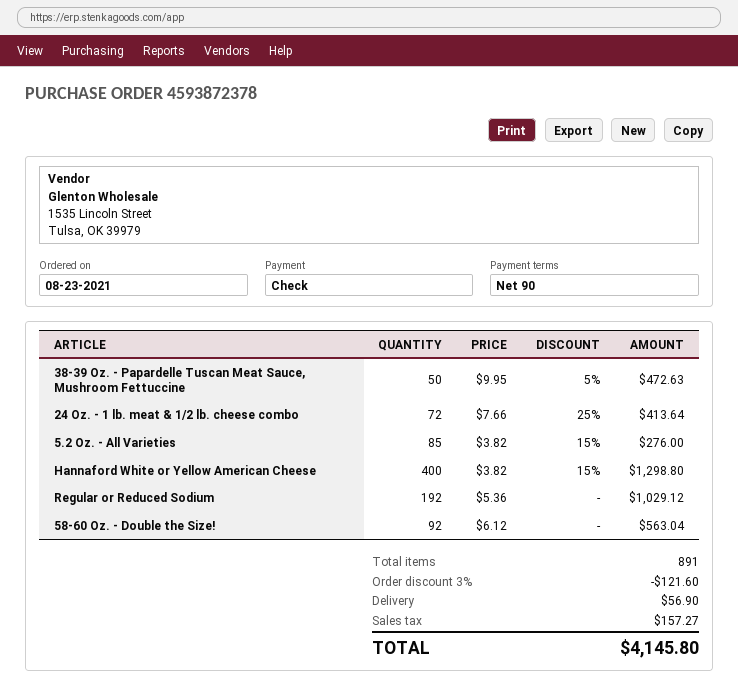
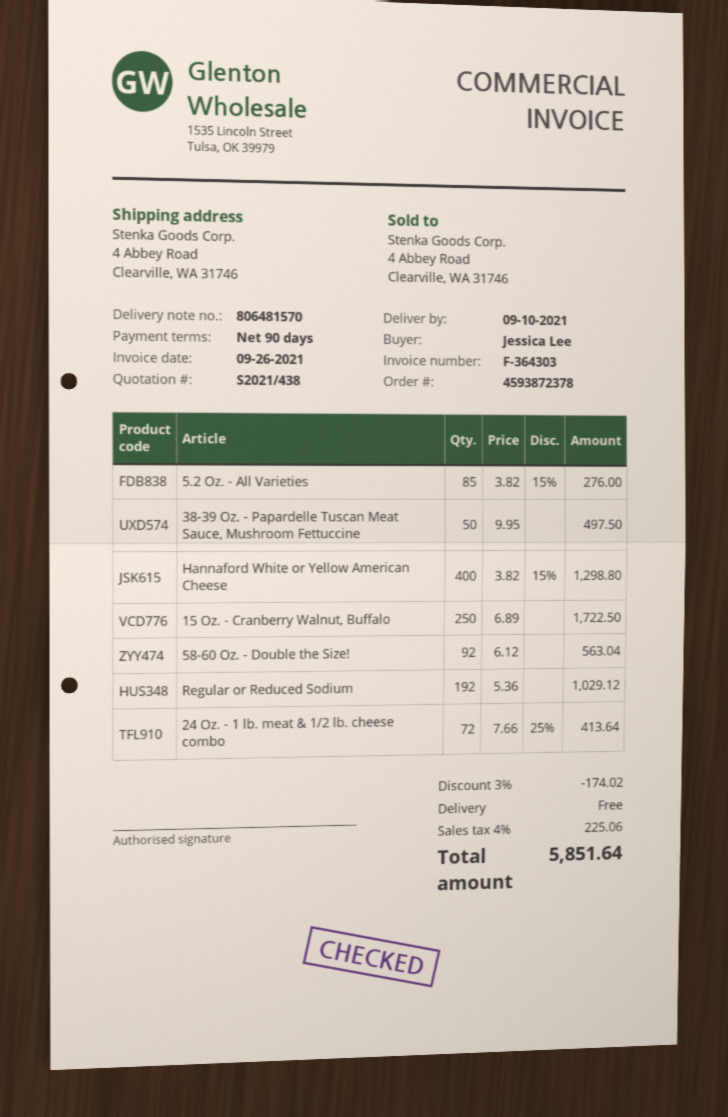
38-39 Oz. - Papardelle Tuscan Meat Sauce, Mushroom Fettuccine: 50 x 9.95 - 5% = 472.63 -> 50 x 9.95 = 497.50
15 Oz. - Cranberry Walnut, Buffalo: none -> 250 x 6.89 = 1722.50
discount: 3% = 121.60 -> 3% = 174.02
shipping: 56.90 -> 0.00
tax: 157.27 -> 225.06
total: 4145.80 -> 5851.64

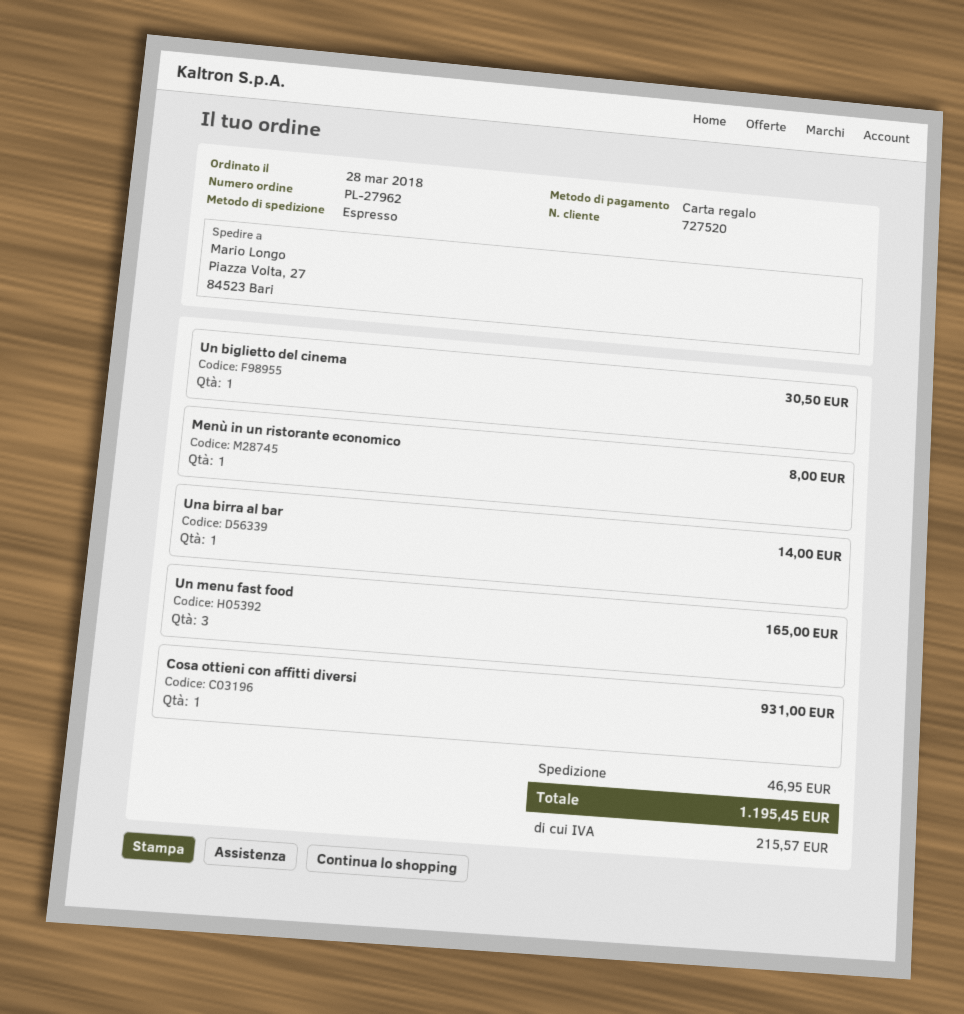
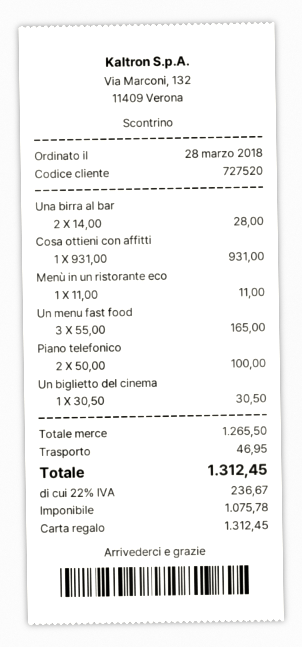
Menù in un ristorante economico: 1 for 8.00 -> 1 for 11.00
Una birra al bar: 1 for 14.00 -> 2 for 28.00
Piano telefonico: none -> 2 for 100.00
tax: 215.57 -> 236.67
total: 1195.45 -> 1312.45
============
All lines from the one containing "Piano telefonico: none -> 2 for 100.00" to the last line of the material above must be copied exactly, and only those.

Piano telefonico: none -> 2 for 100.00
tax: 215.57 -> 236.67
total: 1195.45 -> 1312.45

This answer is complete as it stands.